[Your task]: This exercise calls for retyping every line below exactly, with the images omitted.

[Input for this task]:
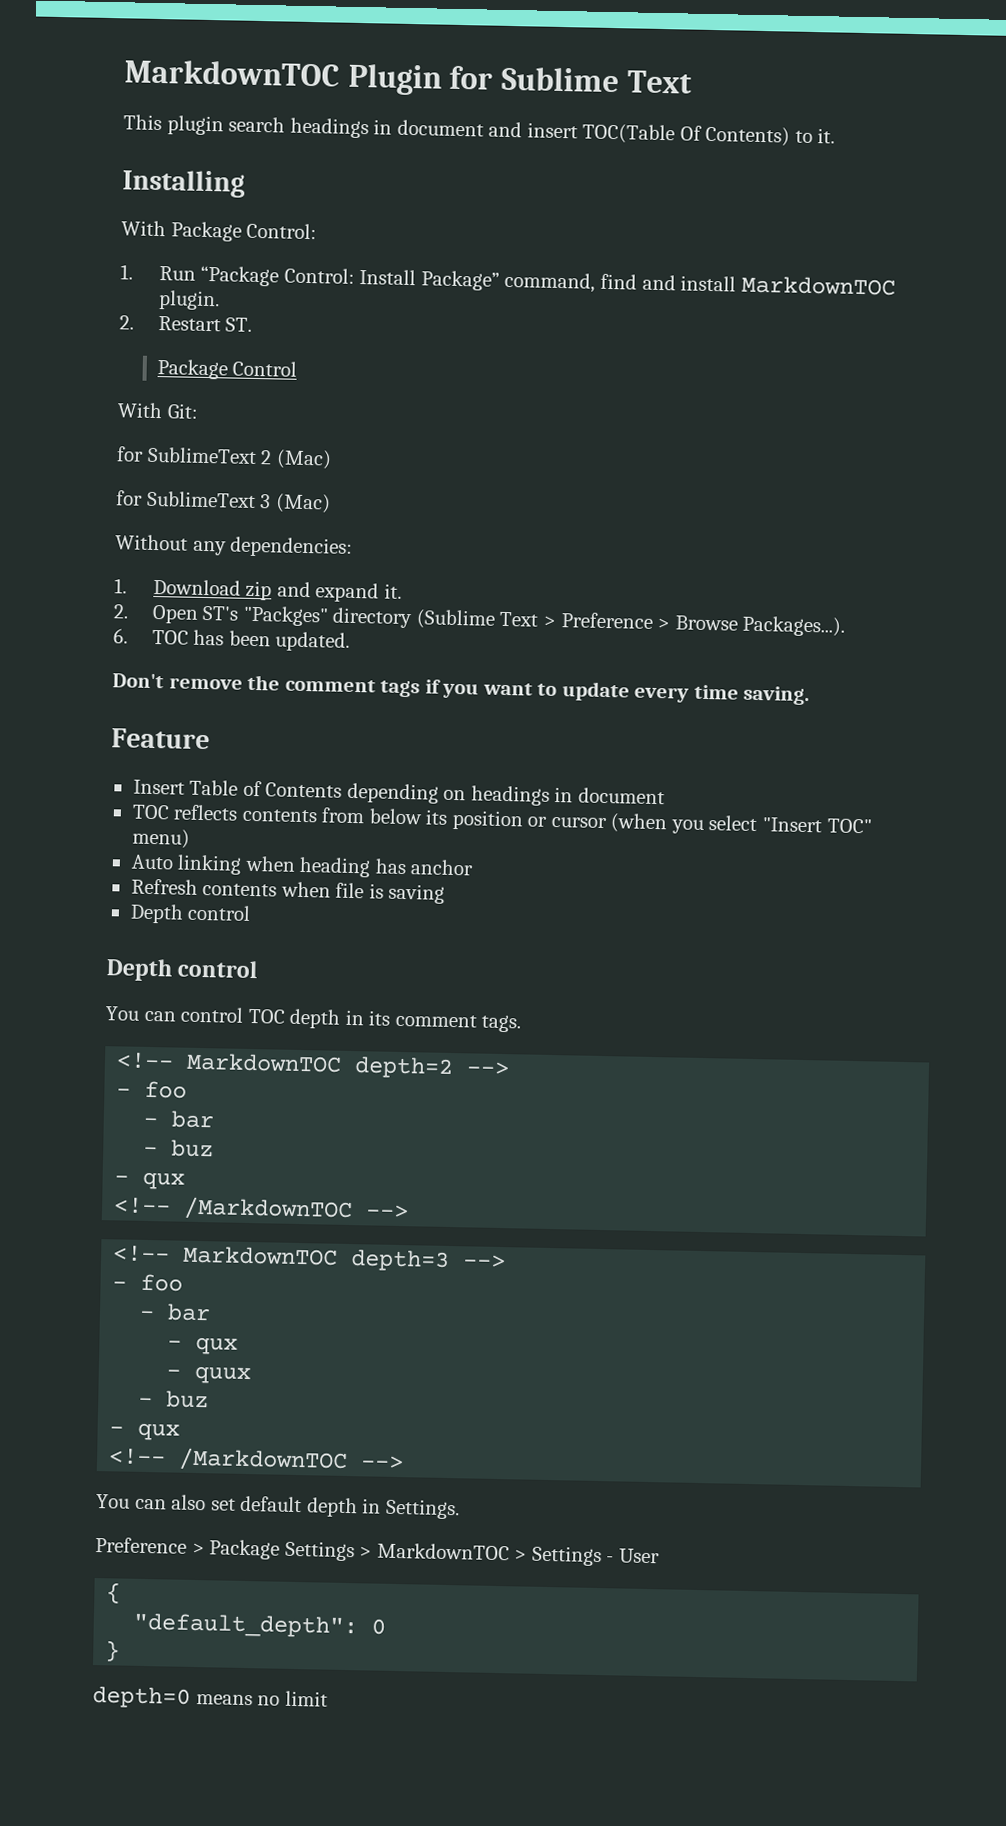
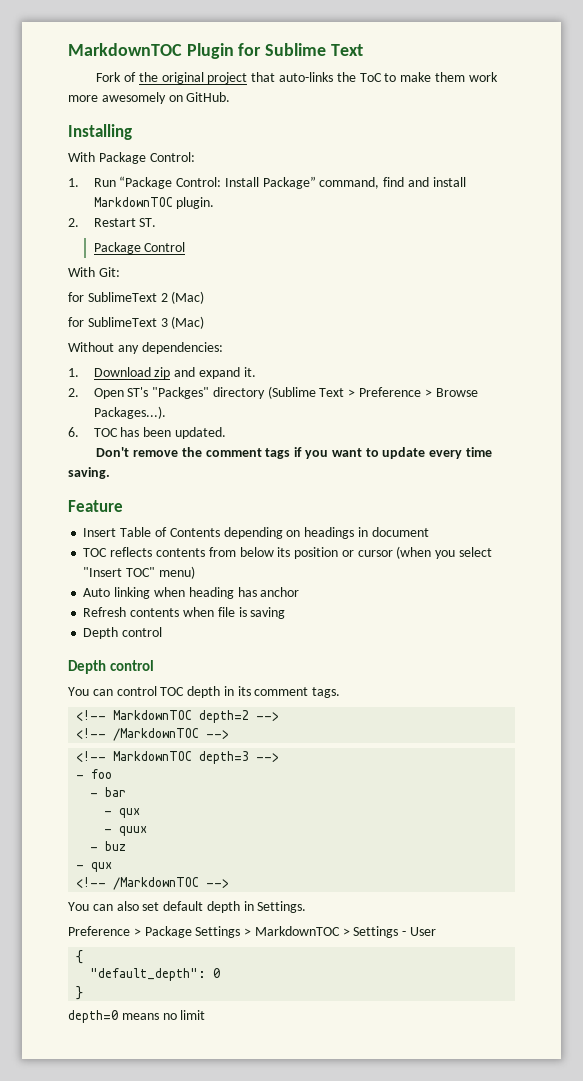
- This plugin search headings in document and insert TOC(Table Of Contents) to it.
+ Fork of the original project that auto-links the ToC to make them work more awesomely on GitHub.
  <!-- MarkdownTOC depth=2 -->
- - foo
- - bar
- - buz
- - qux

[Written solution]:
- This plugin search headings in document and insert TOC(Table Of Contents) to it.
+ Fork of the original project that auto-links the ToC to make them work more awesomely on GitHub.
  <!-- MarkdownTOC depth=2 -->
- - foo
- - bar
- - buz
- - qux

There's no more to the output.